Central to the court’s decision was the BLM’s reliance on a study that assumed that there would be only one exploratory well drilled upon the 2,700 acres of land. At one time, the court reasoned, that scenario might have made sense given that the leased land was located in the Monterey Shale play. While the formation is estimated to contain over 15 billion barrels of oil, most of that oil is trapped in hard shale and is not easily retrieved. But with the advent of new fracking and horizontal techniques, the notion that the oil was largely unrecoverable no longer held true. Thus, the assumption that only one well would be drilled on the 2,700 acres was not well founded, the court concluded. “Even BLM itself has acknowledged that fracking activity in the United States has increased dramatically in recent years. But rather than engaging in this reality by at least considering what impact might result from fracking on the leased lands, whatever its ultimate conclusion, BLM chose simply to ignore it . . . .”

One can view the decision as rather limited.
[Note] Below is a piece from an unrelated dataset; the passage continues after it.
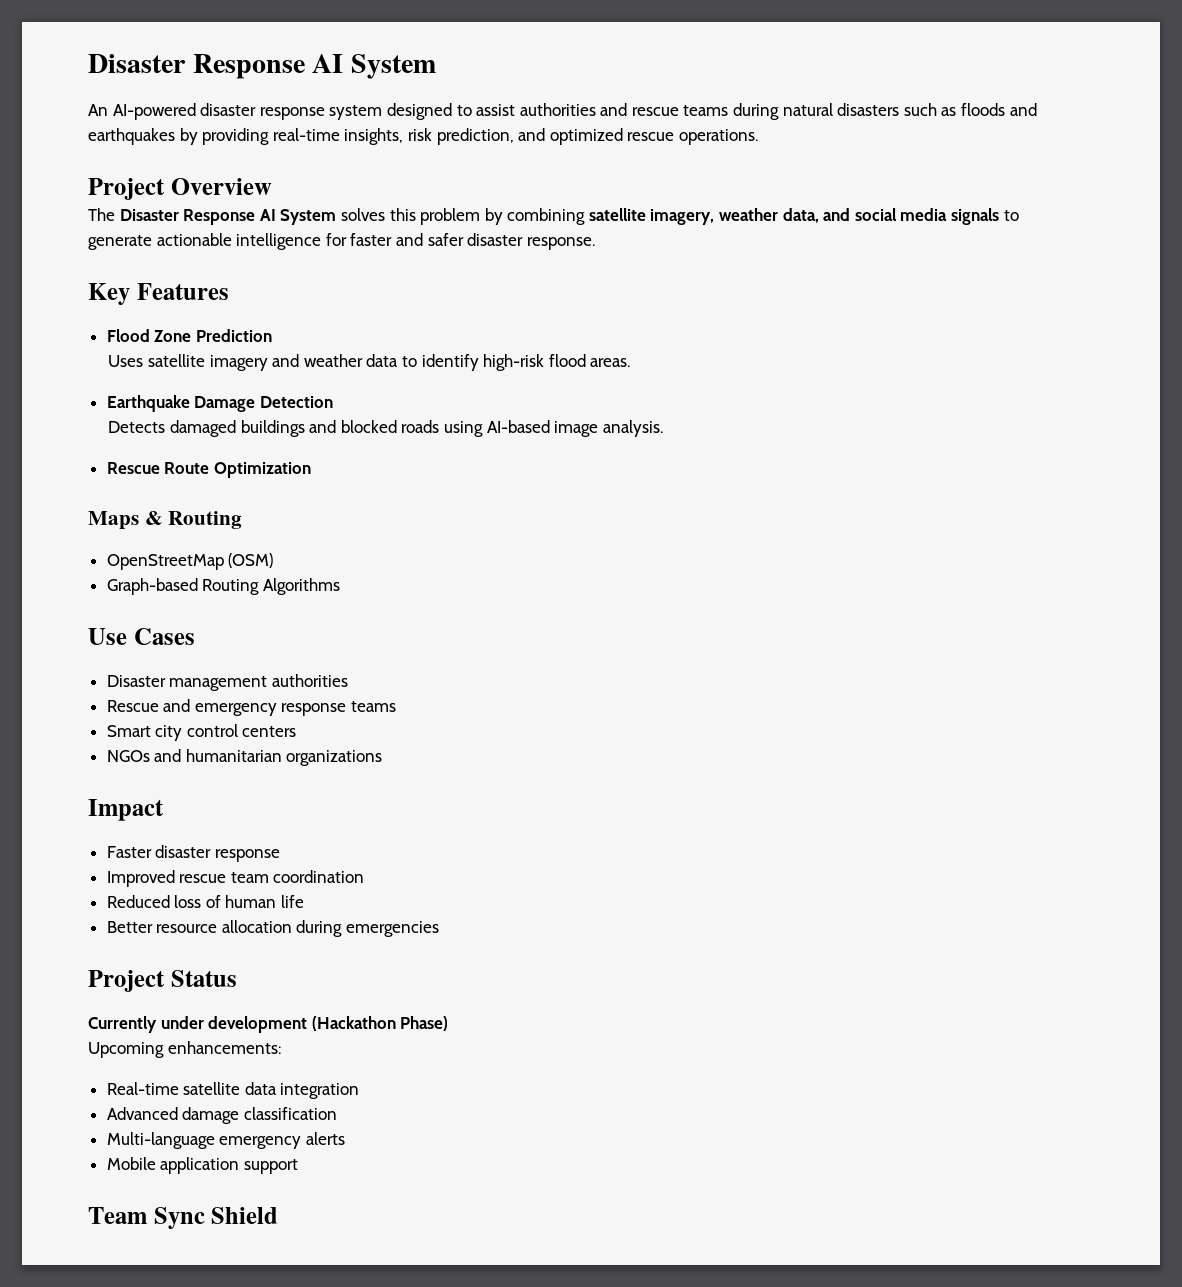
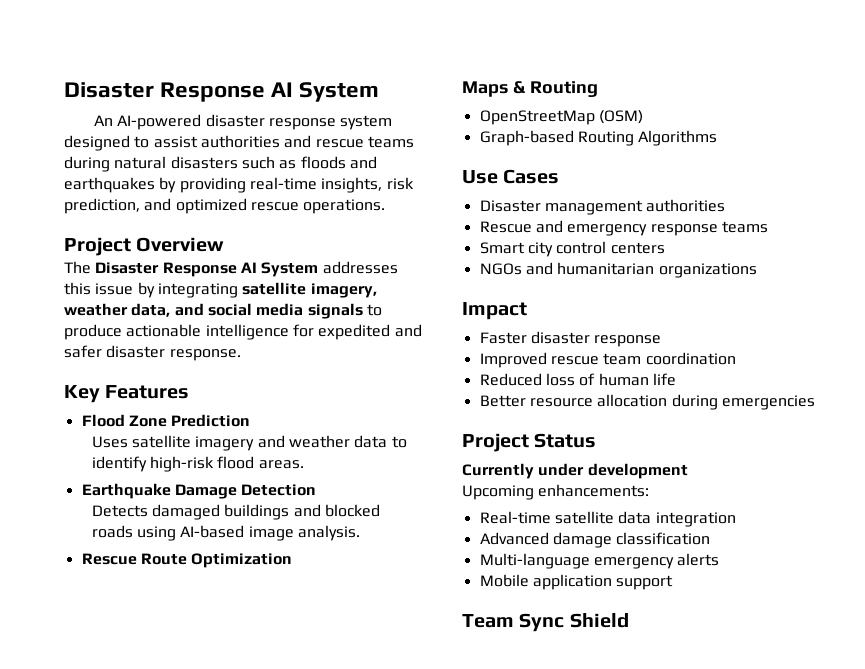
- The Disaster Response AI System solves this problem by combining satellite imagery, weather data, and social media signals to generate actionable intelligence for faster and safer disaster response.
+ The Disaster Response AI System addresses this issue by integrating satellite imagery, weather data, and social media signals to produce actionable intelligence for expedited and safer disaster response.
- Currently under development (Hackathon Phase)
+ Currently under development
The allegedly flawed study that the BLM relied upon was conducted in 2006, before the fracking boom had revolutionized the potential for profitable production from shale plays. Indeed, the study did not mention fracking at all. Thus, the lesson of the case may just be that the BLM, in this particular case, relied on a poor, outdated study in reaching its decision to issue the leases.

But the decision may have more far-ranging effects. Activists may well point to the decision to argue that in deciding whether to grant access to drill on federal land, the BLM must consider the most fulsome possibilities of fracking activities that an aggressive leaseholder might undertake before deciding to sell a lease.